(Supplied material begins)

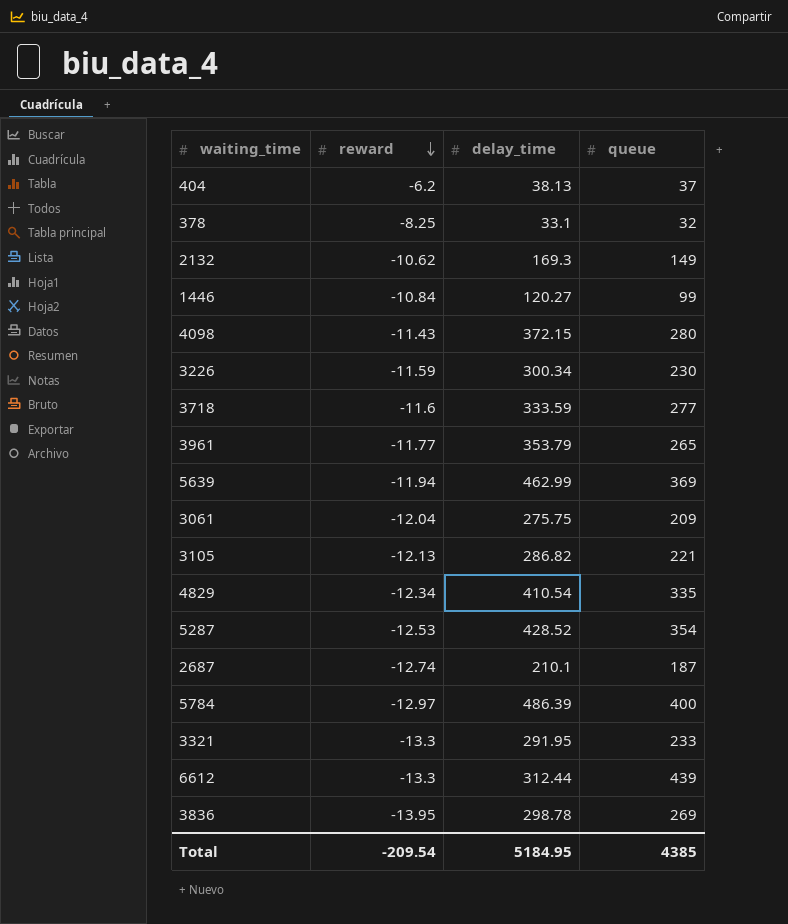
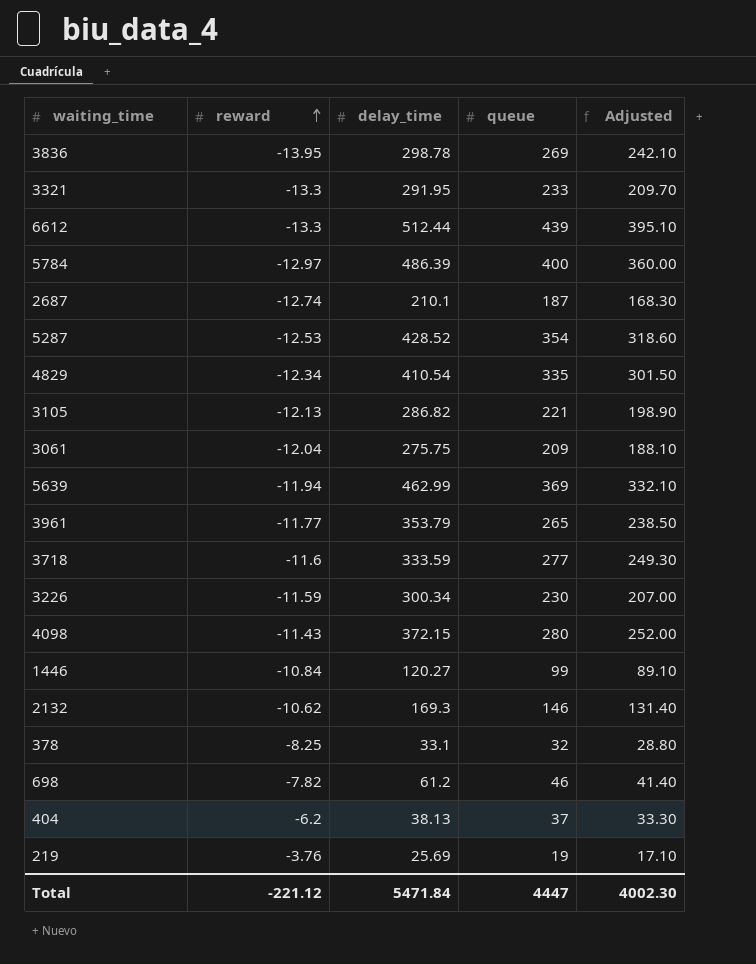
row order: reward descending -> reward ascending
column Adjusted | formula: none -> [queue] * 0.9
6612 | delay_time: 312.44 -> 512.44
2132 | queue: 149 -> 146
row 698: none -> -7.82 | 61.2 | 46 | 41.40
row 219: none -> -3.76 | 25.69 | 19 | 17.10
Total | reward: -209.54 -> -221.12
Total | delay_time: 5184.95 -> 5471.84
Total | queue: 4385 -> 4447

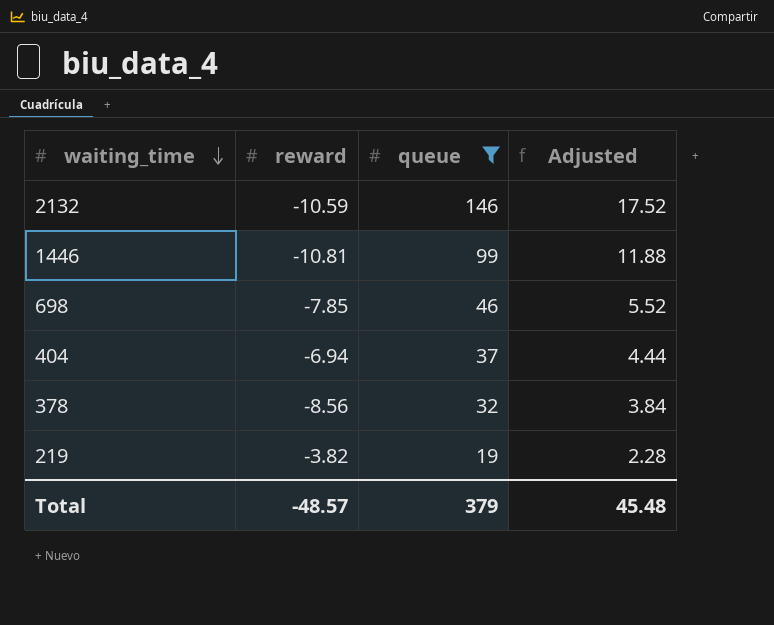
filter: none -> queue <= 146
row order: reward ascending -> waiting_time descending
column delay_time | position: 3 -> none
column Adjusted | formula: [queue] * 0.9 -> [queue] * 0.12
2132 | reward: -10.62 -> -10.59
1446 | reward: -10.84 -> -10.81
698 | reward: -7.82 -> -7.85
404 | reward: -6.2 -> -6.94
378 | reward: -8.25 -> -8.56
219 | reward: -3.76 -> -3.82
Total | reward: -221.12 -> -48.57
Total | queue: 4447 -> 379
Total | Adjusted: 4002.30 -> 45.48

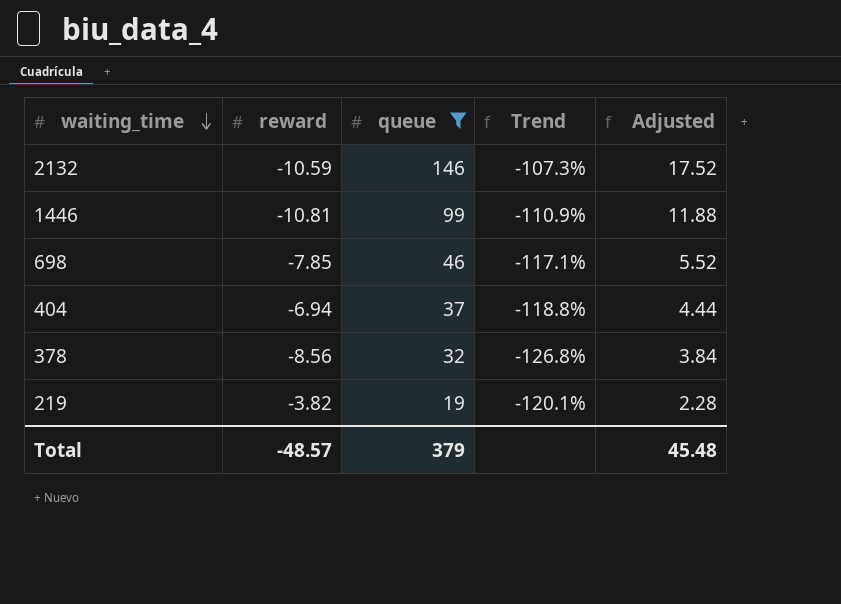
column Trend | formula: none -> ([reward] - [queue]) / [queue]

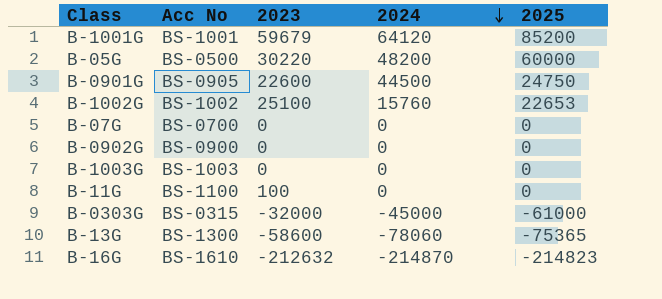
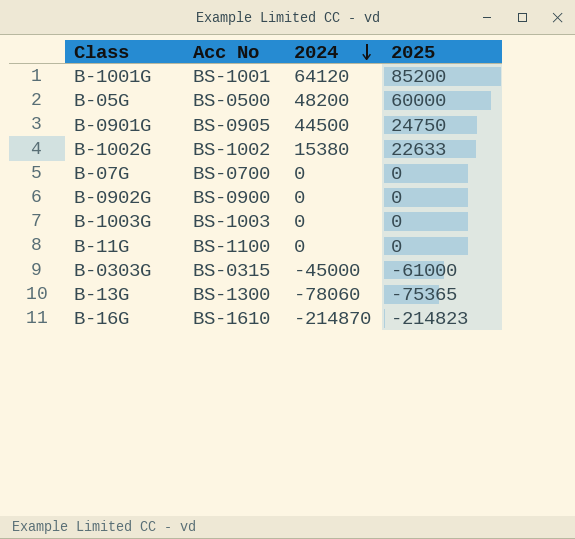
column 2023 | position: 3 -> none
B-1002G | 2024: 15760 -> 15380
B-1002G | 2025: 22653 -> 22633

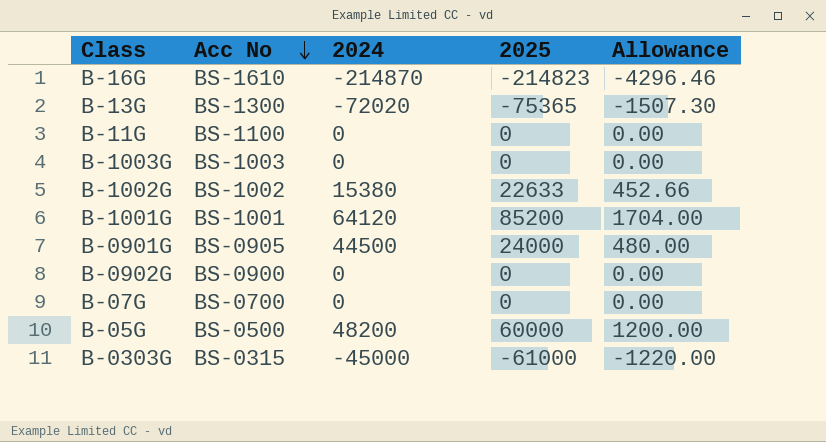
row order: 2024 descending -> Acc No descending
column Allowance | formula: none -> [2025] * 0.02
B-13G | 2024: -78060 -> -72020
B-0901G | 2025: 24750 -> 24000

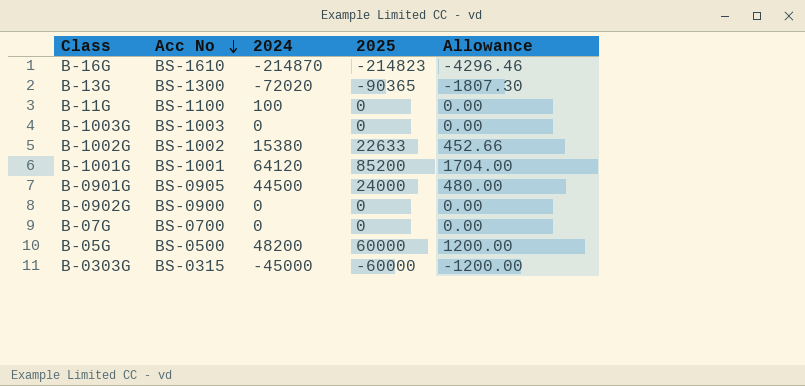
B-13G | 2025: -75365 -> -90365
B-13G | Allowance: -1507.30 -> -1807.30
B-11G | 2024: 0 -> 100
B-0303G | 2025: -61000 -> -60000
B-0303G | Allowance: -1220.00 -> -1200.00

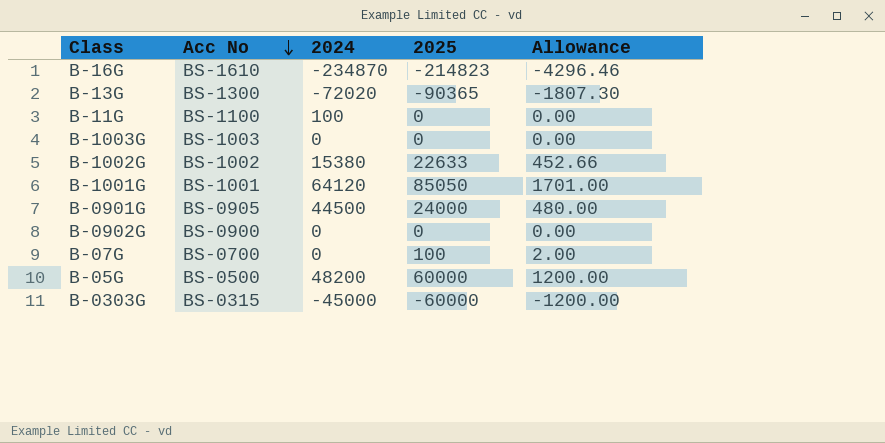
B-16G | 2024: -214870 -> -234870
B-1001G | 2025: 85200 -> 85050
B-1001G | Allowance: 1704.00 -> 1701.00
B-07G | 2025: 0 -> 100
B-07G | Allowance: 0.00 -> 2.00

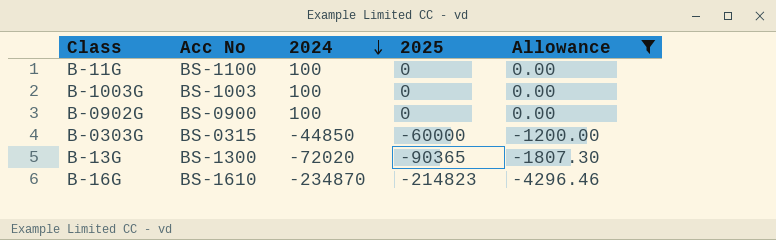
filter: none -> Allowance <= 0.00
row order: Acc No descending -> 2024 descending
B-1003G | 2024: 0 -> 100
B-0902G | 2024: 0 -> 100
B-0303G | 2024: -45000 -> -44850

(Supplied material ends)

Leave the pictures out, and copy exactly each line from the one containing "B-1002G | 2024: 15760 -> 15380" through the final line of the data.

* **Solution for this problem**
B-1002G | 2024: 15760 -> 15380
B-1002G | 2025: 22653 -> 22633

row order: 2024 descending -> Acc No descending
column Allowance | formula: none -> [2025] * 0.02
B-13G | 2024: -78060 -> -72020
B-0901G | 2025: 24750 -> 24000

B-13G | 2025: -75365 -> -90365
B-13G | Allowance: -1507.30 -> -1807.30
B-11G | 2024: 0 -> 100
B-0303G | 2025: -61000 -> -60000
B-0303G | Allowance: -1220.00 -> -1200.00

B-16G | 2024: -214870 -> -234870
B-1001G | 2025: 85200 -> 85050
B-1001G | Allowance: 1704.00 -> 1701.00
B-07G | 2025: 0 -> 100
B-07G | Allowance: 0.00 -> 2.00

filter: none -> Allowance <= 0.00
row order: Acc No descending -> 2024 descending
B-1003G | 2024: 0 -> 100
B-0902G | 2024: 0 -> 100
B-0303G | 2024: -45000 -> -44850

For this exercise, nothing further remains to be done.